[Change listing data]

▼

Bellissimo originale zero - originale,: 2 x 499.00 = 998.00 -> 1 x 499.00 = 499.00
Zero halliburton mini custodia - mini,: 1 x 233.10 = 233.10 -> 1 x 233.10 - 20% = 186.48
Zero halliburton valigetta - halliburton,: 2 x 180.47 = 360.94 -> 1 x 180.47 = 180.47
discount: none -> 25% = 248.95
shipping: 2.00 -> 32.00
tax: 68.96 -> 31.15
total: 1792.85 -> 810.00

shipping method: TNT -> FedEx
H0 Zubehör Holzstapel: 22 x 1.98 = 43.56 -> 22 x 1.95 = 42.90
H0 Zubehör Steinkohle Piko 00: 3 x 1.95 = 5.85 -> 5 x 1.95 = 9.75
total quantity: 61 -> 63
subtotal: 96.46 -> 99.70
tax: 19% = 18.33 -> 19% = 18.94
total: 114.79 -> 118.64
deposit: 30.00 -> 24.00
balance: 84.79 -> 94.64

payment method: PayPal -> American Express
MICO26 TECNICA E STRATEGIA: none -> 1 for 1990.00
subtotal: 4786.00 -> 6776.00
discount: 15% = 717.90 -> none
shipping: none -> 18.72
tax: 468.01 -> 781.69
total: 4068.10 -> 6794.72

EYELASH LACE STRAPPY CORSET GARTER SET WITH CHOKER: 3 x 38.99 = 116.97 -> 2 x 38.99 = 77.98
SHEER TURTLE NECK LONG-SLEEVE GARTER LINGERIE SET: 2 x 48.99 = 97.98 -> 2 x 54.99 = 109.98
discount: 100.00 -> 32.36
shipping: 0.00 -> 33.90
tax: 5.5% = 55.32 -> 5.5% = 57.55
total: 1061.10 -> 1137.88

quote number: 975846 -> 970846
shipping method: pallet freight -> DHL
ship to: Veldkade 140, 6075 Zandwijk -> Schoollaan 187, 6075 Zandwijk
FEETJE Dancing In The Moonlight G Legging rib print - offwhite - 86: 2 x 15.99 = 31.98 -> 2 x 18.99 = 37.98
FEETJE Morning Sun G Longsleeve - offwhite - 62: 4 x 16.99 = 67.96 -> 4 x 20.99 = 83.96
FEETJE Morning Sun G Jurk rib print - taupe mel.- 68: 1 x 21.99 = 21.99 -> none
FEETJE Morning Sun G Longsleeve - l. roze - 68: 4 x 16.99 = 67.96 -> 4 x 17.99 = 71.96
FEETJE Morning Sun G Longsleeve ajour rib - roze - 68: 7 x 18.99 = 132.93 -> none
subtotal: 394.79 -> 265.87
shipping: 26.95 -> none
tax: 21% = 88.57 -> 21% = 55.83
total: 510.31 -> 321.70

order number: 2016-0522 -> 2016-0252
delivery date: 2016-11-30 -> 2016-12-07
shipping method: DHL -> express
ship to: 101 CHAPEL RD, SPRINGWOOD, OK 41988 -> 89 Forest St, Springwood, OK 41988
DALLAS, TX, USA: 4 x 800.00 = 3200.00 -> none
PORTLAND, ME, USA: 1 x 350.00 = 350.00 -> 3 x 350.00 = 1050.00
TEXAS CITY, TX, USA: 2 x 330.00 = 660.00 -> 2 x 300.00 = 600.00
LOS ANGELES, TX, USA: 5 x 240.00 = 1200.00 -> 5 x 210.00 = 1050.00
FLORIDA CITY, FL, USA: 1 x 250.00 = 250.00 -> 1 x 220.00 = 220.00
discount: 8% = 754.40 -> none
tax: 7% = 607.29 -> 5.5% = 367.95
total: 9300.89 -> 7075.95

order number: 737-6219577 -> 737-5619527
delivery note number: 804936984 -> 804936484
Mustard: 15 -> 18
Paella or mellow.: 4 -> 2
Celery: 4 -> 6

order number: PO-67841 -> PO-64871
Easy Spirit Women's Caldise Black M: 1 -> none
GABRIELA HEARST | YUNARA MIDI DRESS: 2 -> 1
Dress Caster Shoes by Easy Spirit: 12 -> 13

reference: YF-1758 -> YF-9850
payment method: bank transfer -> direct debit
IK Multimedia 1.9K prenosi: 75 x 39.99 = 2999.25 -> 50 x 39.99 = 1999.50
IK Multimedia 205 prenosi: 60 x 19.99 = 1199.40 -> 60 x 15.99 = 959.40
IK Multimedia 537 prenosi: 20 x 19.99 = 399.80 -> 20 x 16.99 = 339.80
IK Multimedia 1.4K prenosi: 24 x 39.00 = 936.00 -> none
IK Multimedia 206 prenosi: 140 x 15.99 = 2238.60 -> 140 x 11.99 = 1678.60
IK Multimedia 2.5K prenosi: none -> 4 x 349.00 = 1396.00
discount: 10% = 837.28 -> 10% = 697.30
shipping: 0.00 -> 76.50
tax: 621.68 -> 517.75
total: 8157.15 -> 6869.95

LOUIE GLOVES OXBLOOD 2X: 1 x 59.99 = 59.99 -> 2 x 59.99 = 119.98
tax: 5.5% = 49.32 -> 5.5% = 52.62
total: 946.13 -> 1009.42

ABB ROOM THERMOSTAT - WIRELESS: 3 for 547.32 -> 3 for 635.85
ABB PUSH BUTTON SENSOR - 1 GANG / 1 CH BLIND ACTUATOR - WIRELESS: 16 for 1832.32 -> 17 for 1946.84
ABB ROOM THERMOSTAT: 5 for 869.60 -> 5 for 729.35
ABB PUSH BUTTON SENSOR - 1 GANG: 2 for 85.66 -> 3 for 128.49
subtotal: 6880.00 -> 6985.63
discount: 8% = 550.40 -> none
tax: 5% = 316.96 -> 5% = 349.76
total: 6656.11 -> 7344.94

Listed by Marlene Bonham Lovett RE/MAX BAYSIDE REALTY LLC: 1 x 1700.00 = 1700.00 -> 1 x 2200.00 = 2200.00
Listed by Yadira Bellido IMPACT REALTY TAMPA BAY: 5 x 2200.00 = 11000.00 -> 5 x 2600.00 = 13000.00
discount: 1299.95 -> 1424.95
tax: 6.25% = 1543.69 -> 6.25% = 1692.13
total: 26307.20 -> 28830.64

▲

EXERCISE >> From the records above, copy each line in which the string "GARTER" occurs.

WRITTEN RESPONSE >>
EYELASH LACE STRAPPY CORSET GARTER SET WITH CHOKER: 3 x 38.99 = 116.97 -> 2 x 38.99 = 77.98
SHEER TURTLE NECK LONG-SLEEVE GARTER LINGERIE SET: 2 x 48.99 = 97.98 -> 2 x 54.99 = 109.98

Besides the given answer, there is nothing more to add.